Some antagonistic drug actions

Answer 28

* PCPA inhibits the synthesis of **serotonin** (important in regulating mood and arousal, and in regulating pain) * **Reserpine** stops the storage of monoamines in vesicles (comes from a plant root, and was discovered many thousands of years ago to have a calming effect. It used to be give to treat high blood pressure, but has since been replaced by drugs with fewer side effects) * **Botulinum toxin** blocks the release of ACh. The toxin is produced by a bacterium that can grow in improperly canned food. It is an extremely potent poison; just one teaspoonful could wipe out the world's entire population. Because ACh works at the synapses with muscles, the effect of the poison is to causes paralysis * **Apomorphine** stimulates dopamine **autoreceptors**, thereby inhibiting the release of dopamine from the presynaptic neuron * **Curare** blocks postsynaptic ACh receptors; as with botulinum toxin, the effect of curare is to cause paralysis. Curare comes from several species of plants found in South America, and it was used to coat the tips of poison arrows and darts.
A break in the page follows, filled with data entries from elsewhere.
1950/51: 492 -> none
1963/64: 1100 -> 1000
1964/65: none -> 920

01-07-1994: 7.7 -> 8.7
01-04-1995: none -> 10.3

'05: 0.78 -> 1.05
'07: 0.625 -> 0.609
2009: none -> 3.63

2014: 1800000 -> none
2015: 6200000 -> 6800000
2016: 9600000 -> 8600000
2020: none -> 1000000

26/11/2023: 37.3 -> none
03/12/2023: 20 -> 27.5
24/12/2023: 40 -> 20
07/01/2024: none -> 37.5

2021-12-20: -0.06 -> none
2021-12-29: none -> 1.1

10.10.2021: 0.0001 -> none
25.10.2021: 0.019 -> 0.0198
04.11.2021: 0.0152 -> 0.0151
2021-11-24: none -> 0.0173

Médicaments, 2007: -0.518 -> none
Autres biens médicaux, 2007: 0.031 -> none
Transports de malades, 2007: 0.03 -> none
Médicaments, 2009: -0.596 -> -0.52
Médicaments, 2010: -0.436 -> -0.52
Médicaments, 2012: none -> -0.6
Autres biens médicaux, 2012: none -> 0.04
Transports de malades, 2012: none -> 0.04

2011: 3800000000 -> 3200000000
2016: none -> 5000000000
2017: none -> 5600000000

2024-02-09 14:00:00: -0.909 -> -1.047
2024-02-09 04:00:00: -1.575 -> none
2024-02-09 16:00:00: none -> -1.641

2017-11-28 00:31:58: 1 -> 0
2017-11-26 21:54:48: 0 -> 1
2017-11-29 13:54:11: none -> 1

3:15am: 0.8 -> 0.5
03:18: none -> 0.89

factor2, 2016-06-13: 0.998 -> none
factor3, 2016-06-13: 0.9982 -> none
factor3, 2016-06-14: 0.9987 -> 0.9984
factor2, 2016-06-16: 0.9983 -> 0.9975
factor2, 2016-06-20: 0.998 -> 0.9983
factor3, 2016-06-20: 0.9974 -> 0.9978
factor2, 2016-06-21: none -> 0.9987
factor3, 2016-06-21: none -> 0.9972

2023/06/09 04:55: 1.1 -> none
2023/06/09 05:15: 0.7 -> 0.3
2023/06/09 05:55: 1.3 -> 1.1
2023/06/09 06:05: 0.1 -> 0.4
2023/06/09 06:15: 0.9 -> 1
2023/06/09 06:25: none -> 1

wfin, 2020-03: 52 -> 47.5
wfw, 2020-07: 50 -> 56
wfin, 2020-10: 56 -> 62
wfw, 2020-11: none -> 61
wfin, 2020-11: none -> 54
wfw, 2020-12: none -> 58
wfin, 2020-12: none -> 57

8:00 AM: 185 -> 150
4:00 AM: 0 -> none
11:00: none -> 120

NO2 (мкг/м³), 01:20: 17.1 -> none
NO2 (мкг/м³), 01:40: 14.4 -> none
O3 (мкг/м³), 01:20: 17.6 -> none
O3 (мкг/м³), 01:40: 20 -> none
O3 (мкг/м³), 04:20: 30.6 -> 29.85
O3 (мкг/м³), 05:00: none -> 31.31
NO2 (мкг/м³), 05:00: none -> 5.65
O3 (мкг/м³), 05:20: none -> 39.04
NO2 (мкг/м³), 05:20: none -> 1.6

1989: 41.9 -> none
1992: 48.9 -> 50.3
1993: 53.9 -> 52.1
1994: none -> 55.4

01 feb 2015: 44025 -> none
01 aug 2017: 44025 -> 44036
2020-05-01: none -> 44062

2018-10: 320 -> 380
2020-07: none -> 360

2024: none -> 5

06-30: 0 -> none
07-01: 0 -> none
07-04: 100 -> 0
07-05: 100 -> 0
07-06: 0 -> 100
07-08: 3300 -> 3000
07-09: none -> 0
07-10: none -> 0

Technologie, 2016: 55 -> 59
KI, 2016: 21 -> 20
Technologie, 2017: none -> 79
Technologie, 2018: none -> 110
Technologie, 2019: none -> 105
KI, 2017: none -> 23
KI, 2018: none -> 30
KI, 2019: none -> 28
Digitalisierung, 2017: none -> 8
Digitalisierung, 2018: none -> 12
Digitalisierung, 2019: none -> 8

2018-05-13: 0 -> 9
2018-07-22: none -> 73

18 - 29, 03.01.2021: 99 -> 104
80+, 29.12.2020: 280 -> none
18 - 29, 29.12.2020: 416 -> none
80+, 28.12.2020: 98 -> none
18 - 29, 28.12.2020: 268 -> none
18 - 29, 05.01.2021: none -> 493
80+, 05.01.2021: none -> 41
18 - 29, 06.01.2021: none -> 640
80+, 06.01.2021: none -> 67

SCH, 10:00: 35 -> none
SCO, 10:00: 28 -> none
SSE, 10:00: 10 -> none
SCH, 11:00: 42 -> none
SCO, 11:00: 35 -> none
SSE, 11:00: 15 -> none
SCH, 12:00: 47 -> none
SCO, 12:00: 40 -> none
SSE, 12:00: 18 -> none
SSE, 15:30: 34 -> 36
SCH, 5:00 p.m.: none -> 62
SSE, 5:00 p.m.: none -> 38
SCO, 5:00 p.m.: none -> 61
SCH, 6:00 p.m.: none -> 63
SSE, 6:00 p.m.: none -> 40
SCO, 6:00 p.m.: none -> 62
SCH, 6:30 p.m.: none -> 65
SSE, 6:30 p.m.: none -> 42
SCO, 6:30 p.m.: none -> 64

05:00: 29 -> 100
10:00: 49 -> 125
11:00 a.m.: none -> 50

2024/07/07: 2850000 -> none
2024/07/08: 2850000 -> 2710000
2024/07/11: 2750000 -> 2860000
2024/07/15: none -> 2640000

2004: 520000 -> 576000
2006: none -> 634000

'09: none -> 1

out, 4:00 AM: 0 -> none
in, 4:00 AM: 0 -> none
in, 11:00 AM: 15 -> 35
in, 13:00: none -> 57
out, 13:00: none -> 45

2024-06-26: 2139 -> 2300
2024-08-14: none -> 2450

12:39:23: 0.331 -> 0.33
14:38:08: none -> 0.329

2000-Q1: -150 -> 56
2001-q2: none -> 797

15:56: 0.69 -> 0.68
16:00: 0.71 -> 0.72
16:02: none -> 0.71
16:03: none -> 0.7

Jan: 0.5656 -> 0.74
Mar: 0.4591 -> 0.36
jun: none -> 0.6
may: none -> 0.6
It is extremely fast acting: an animal (or person) hit with a poison tip collapses, stops breathing and dies within minutes. Curare is also used for more human purposes: it is given to paralyse patients who undergo surgery so that their muslces will relax and not contract when they are cut with a scalpel. Of course, an anaesthetic must be given to such patients too, otherwise they would remain fully conscious and able to perceive pain, but would not be able to move

Question 29

Neurotransmitter projection pathways

Answer 29

* Different neurotransmitters are produced by particular clusters of neurons and distributed widely in the CNS * Most of these clusters are in the **brainstem** and **midbrain**

Question 30

Myasthenia Gravis - a disorder of acetylcholine (ACh) receptors

Answer 30

* Autoimmune disorder (like MS) - immune system destroys acetylcholine (ACh) recptors, which are located on synapses with the muscles - this causes weakness * Treated with anticholinesterase (AChE) inhibitors - these increase and prolong the effects of ACh on the postsynaptic membrane * Also treated with immunosuppressive drugs, or by removal of thymus gland * In 1934, Dr Mary Walker noticed that the symptoms of myasthenia gravis were similar to those of people poisoned with curare. The antidote for curare poisoning is a drug called **physostigmine**, which deactivates acetylcholinesterase. By reducing the amount of AChE in the synapse, the amount of ACh in the in the synapse is increased and prolonged. This helps to increase the strength of synaptic transmission at the muscles, and helps to overcome the muscle weakness.